The Post reports on House Speaker Nancy Pelosi’s (D-Calif.) remarks during an interview about a potential impeachment of President Trump: “Impeachment is so divisive to the country that unless there’s something so compelling and overwhelming and bipartisan, I don’t think we should go down that path, because it divides the country. And he’s just not worth it.”
I’ve always thought that was her position. She avoided making an issue of it during November’s midterm elections, and for very good reason. Impeachment isn’t just divisive; it’s hugely unpopular. In most polling, more than 60 percent of voters disapprove of the idea. There is zero indication so far that Republicans are going to break with him so, even if the House were to impeach him, the Senate wouldn’t reach the two-thirds threshold required (and probably not even a majority) to remove him. Trump would then declare victory and Democrats would look feckless.

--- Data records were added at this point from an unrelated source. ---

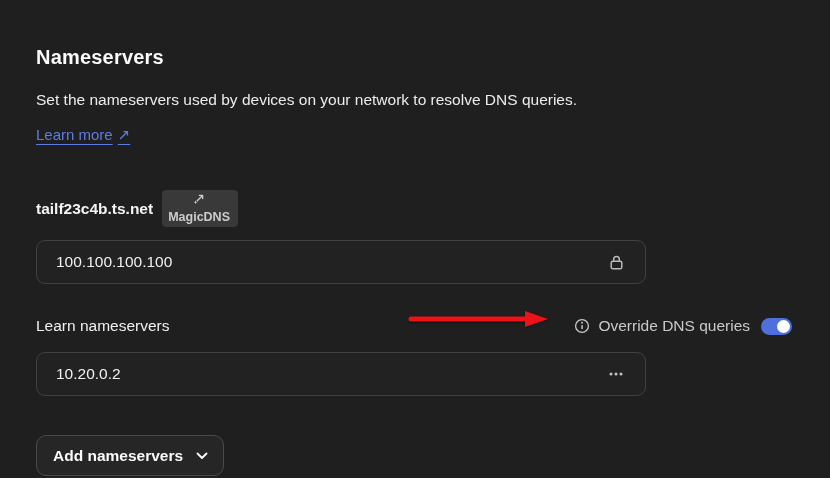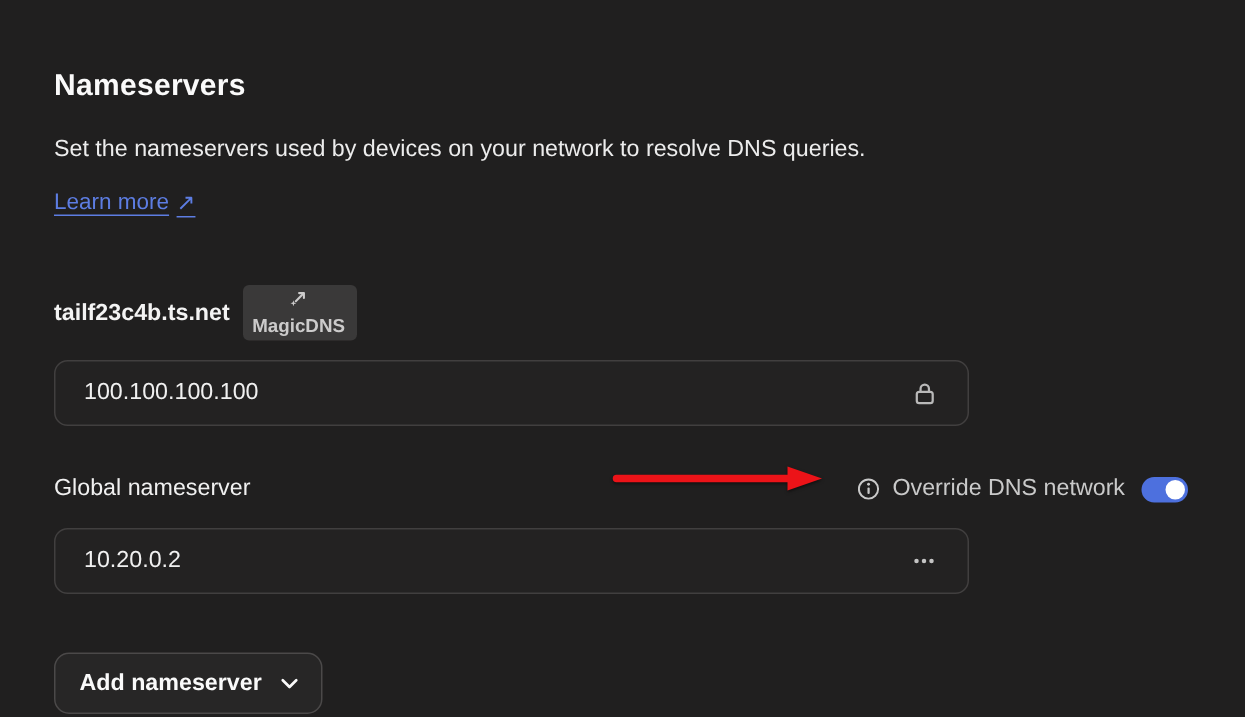--- a/index.html
+++ b/index.html
@@ -146,57 +146,57 @@
     <input type="text" readonly="" value="100.100.100.100" style="">
     <span class="icon-btn">
       <svg width="19" height="19" viewBox="0 0 19 19" fill="none">
         <rect x="4.2" y="8.2" width="10.6" height="7.6" rx="1.6" stroke="#b9b9b9" stroke-width="1.5"></rect>
         <path d="M6.7 8 V6.2 a2.8 2.8 0 0 1 5.6 0 V8" stroke="#b9b9b9" stroke-width="1.5" fill="none"></path>
       </svg>
     </span>
   </div>
 
   <div class="global-row">
-    <span class="global-label">Global nameserver</span>
+    <span class="global-label">Learn nameservers</span>
 
     <span class="red-arrow">
       <svg width="142" height="20" viewBox="0 0 142 20">
         <line x1="3" y1="10" x2="119" y2="10" stroke="var(--arrow-red)" stroke-width="5" stroke-linecap="round"></line>
         <polygon points="117,2 140,10 117,18" fill="var(--arrow-red)"></polygon>
       </svg>
     </span>
 
     <span class="override-group">
       <span>
         <svg width="16" height="16" viewBox="0 0 16 16" fill="none">
           <circle cx="8" cy="8" r="6.4" stroke="#c9c9c9" stroke-width="1.3"></circle>
           <rect x="7.3" y="7" width="1.5" height="4.3" rx="0.7" fill="#c9c9c9"></rect>
           <circle cx="8.05" cy="4.8" r="0.95" fill="#c9c9c9"></circle>
         </svg>
       </span>
-      <span>Override DNS network</span>
+      <span>Override DNS queries</span>
       <button class="toggle" aria-checked="true">
         <span class="knob"></span>
       </button>
     </span>
   </div>
 
   <div class="field field-2">
     <input type="text" value="10.20.0.2" style="">
     <button class="icon-btn">
       <svg width="18" height="18" viewBox="0 0 18 18">
         <circle cx="4" cy="9" r="1.5" fill="#c4c4c4"></circle>
         <circle cx="9" cy="9" r="1.5" fill="#c4c4c4"></circle>
         <circle cx="14" cy="9" r="1.5" fill="#c4c4c4"></circle>
       </svg>
     </button>
   </div>
 
   <button class="add-btn">
-    <span>Add nameserver</span>
+    <span>Add nameservers</span>
     <span>
       <svg width="12" height="8" viewBox="0 0 12 8" fill="none">
         <path d="M1.5 1.5 L6 6 L10.5 1.5" stroke="#fafafa" stroke-width="1.8" stroke-linecap="round" stroke-linejoin="round"></path>
       </svg>
     </span>
   </button>
 
 </div>
 
 </body></html>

Unless there is overwhelming and bipartisan consensus that Trump should be removed, it’s not worth seriously considering, she says. Well, that is a very significant qualifier. Impeachment is a monumental undertaking so you better have reason to do so. This is an appropriate analysis since impeachment, undoing an election via Congress, is contemplated as a political, not legal, process and requires a super majority for removal. The American people must be convinced that he cannot remain in office. If there is some atrocious smoking gun and/or the accumulated evidence is so weighty, then even Republicans’ minds might be changed.
The rub is if the evidence is truly compelling but Republicans remain his obstinate defenders. Constitutional scholar Laurence Tribe argues that in such a case you also have to consider “the danger of NOT impeaching a president whose guilt has become clear just because the Senate seems too beholden to the president to remove him.” The alternative would be to refer the case for prosecution (though Trump’s Justice Department won’t move while the president is in office) and/or consider other sanctions — such as censure. Tribe contends that “unless and until DOJ does rethink its policy on the criminal prosecution of a sitting president who committed serious crimes to win that office — the window that Speaker Pelosi has carefully left open for a possible decision by the House to impeach Trump (rather than just trying to defeat him in the 2020 election) needs to be broadened.”
Former prosecutor Renato Mariotti had a similar reaction. “While I understand why Speaker Pelosi believes that it would not be politically advantageous to impeach Trump if Senate Republicans will not vote to convict, the House has a constitutional duty to uphold the rule of law.” He adds, “Given the Justice Department’s view that a sitting president cannot be indicted, a decision by the House not to impeach unless conviction in the Senate is certain allows a Senate minority to ensure that a president escapes punishment for serious crimes. While her decision may be politically savvy, the American people deserve to know where each Member of Congress and Senator stands, and for the constitutional process to play out.”
Still, Pelosi understands the politics and knows that defeating Trump in 2020 is of the highest priority. If an ultimately ineffective impeachment detracts from that goal, it’s not worth it. It would in fact be a gross political error. Moreover, if a smoking gun does turn up, the possibility of bipartisan consensus remains.
But, you say, this means he’ll “get away” with it! Nonsense. As soon as he is out of office, he can be prosecuted like any American at the federal or state level — and on any number of possible charges including obstruction of justice, campaign finance violations and a host of financial crimes involving his business and/or foundation.
Why bother with congressional hearings? Well, it’s important for the voters to know what Trump has been up to so they can hold him accountable at the polls in 2020. In addition, other people’s crimes or noncriminal wrongdoing may be revealed. The very act of congressional investigation is critical to reestablishing democratic norms and the separation of powers.
Moreover, let’s remember that Congress is supposed to investigate lots of things that aren’t crimes — e.g., a disastrous child-separation policy, conflicts of interest, carelessness in handling security clearances, receipt of foreign emoluments, incompetent foreign policy. That is what we do in a democracy. (I know, it’s difficult to remember after Republicans did nothing.) We insist government be transparent and we hold those responsible to account for their conduct.
Finally, remember that both the special counsel and Congress are investigating a counterintelligence matter — who, if anyone, cooperated/conspired with the Russians. If Trump, members of his family or current officeholders did it, or were negligent in preventing others from doing it, we need to know.
Interestingly, though Pelosi dismisses impeachment, she has no problem pronouncing Trump “unfit."
I mean, ethically unfit. Intellectually unfit. Curiosity-wise unfit. No, I don’t think he’s fit to be president of the United States. And that’s up to us to make the contrast to show that this president — while he may be appealing to you on your insecurity and therefore your xenophobia, whether it’s globalization or immigrants — is fighting clean air for your children to breathe, clean water for them to drink, food safety, every good thing that we should be doing that people can’t do for themselves. You know, I have five kids, and I think I can do everything for them, but I can’t control the air they breathe, the water that they drink. You depend on the public sector to do certain things for the health and well-being of your family, and he is counter to that.
Trump’s fitness for office is a matter for the voters. They made a horrible judgment in that regard in 2016. Next year, they’ll have to consider the past four years and render a different judgment.